Goal of the exercise:
Each entry below has to be written out again without any change.

START Excerpted data

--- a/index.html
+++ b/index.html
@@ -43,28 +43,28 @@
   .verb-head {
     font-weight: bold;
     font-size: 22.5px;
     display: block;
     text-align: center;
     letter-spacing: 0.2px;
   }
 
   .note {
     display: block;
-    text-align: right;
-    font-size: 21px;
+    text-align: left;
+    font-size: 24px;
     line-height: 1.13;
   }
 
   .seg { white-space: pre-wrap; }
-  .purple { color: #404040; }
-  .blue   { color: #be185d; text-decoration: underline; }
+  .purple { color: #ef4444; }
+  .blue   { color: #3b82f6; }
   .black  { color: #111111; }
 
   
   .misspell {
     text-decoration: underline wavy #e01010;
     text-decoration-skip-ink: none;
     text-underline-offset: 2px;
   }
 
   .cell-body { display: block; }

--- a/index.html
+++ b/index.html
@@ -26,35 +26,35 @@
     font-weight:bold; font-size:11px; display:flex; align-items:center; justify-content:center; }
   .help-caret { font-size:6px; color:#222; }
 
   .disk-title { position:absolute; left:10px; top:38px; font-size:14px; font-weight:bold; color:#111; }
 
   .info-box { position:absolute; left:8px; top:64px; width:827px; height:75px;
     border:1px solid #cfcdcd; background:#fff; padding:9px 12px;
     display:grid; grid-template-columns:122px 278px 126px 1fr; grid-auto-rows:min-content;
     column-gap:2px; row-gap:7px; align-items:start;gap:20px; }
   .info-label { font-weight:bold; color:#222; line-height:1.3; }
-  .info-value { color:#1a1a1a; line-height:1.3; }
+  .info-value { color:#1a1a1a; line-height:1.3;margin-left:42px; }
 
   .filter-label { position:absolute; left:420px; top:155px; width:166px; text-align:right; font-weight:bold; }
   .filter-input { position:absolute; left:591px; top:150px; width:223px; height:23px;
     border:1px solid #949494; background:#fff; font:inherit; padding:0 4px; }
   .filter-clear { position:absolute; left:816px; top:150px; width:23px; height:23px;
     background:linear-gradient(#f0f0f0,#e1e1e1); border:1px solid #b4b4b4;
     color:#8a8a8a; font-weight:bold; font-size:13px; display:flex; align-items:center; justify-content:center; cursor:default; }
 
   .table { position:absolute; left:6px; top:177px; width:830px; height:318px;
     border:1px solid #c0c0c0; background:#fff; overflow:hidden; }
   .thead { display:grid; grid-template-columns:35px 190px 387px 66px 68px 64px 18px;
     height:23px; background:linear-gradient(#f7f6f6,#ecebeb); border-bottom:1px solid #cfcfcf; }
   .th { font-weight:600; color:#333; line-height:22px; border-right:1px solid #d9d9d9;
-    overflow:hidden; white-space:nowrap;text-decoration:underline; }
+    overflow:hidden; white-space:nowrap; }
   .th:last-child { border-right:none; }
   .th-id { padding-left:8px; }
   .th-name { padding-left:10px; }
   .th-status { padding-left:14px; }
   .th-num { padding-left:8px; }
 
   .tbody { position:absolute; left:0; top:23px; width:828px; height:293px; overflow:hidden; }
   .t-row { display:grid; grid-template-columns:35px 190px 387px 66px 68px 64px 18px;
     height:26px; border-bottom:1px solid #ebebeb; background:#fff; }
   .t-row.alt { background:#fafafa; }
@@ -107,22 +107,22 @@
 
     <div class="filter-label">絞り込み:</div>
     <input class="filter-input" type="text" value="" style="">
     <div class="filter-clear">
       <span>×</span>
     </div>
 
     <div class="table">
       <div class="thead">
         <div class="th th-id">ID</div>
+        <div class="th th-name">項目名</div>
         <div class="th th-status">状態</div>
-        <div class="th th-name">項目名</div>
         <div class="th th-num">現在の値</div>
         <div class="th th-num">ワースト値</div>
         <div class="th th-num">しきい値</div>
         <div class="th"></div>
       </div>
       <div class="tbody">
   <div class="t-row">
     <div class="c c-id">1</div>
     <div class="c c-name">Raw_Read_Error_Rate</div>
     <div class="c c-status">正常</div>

END Excerpted data

Result for this task:
--- a/index.html
+++ b/index.html
@@ -43,28 +43,28 @@
   .verb-head {
     font-weight: bold;
     font-size: 22.5px;
     display: block;
     text-align: center;
     letter-spacing: 0.2px;
   }
 
   .note {
     display: block;
-    text-align: right;
-    font-size: 21px;
+    text-align: left;
+    font-size: 24px;
     line-height: 1.13;
   }
 
   .seg { white-space: pre-wrap; }
-  .purple { color: #404040; }
-  .blue   { color: #be185d; text-decoration: underline; }
+  .purple { color: #ef4444; }
+  .blue   { color: #3b82f6; }
   .black  { color: #111111; }
 
   
   .misspell {
     text-decoration: underline wavy #e01010;
     text-decoration-skip-ink: none;
     text-underline-offset: 2px;
   }
 
   .cell-body { display: block; }

--- a/index.html
+++ b/index.html
@@ -26,35 +26,35 @@
     font-weight:bold; font-size:11px; display:flex; align-items:center; justify-content:center; }
   .help-caret { font-size:6px; color:#222; }
 
   .disk-title { position:absolute; left:10px; top:38px; font-size:14px; font-weight:bold; color:#111; }
 
   .info-box { position:absolute; left:8px; top:64px; width:827px; height:75px;
     border:1px solid #cfcdcd; background:#fff; padding:9px 12px;
     display:grid; grid-template-columns:122px 278px 126px 1fr; grid-auto-rows:min-content;
     column-gap:2px; row-gap:7px; align-items:start;gap:20px; }
   .info-label { font-weight:bold; color:#222; line-height:1.3; }
-  .info-value { color:#1a1a1a; line-height:1.3; }
+  .info-value { color:#1a1a1a; line-height:1.3;margin-left:42px; }
 
   .filter-label { position:absolute; left:420px; top:155px; width:166px; text-align:right; font-weight:bold; }
   .filter-input { position:absolute; left:591px; top:150px; width:223px; height:23px;
     border:1px solid #949494; background:#fff; font:inherit; padding:0 4px; }
   .filter-clear { position:absolute; left:816px; top:150px; width:23px; height:23px;
     background:linear-gradient(#f0f0f0,#e1e1e1); border:1px solid #b4b4b4;
     color:#8a8a8a; font-weight:bold; font-size:13px; display:flex; align-items:center; justify-content:center; cursor:default; }
 
   .table { position:absolute; left:6px; top:177px; width:830px; height:318px;
     border:1px solid #c0c0c0; background:#fff; overflow:hidden; }
   .thead { display:grid; grid-template-columns:35px 190px 387px 66px 68px 64px 18px;
     height:23px; background:linear-gradient(#f7f6f6,#ecebeb); border-bottom:1px solid #cfcfcf; }
   .th { font-weight:600; color:#333; line-height:22px; border-right:1px solid #d9d9d9;
-    overflow:hidden; white-space:nowrap;text-decoration:underline; }
+    overflow:hidden; white-space:nowrap; }
   .th:last-child { border-right:none; }
   .th-id { padding-left:8px; }
   .th-name { padding-left:10px; }
   .th-status { padding-left:14px; }
   .th-num { padding-left:8px; }
 
   .tbody { position:absolute; left:0; top:23px; width:828px; height:293px; overflow:hidden; }
   .t-row { display:grid; grid-template-columns:35px 190px 387px 66px 68px 64px 18px;
     height:26px; border-bottom:1px solid #ebebeb; background:#fff; }
   .t-row.alt { background:#fafafa; }
@@ -107,22 +107,22 @@
 
     <div class="filter-label">絞り込み:</div>
     <input class="filter-input" type="text" value="" style="">
     <div class="filter-clear">
       <span>×</span>
     </div>
 
     <div class="table">
       <div class="thead">
         <div class="th th-id">ID</div>
+        <div class="th th-name">項目名</div>
         <div class="th th-status">状態</div>
-        <div class="th th-name">項目名</div>
         <div class="th th-num">現在の値</div>
         <div class="th th-num">ワースト値</div>
         <div class="th th-num">しきい値</div>
         <div class="th"></div>
       </div>
       <div class="tbody">
   <div class="t-row">
     <div class="c c-id">1</div>
     <div class="c c-name">Raw_Read_Error_Rate</div>
     <div class="c c-status">正常</div>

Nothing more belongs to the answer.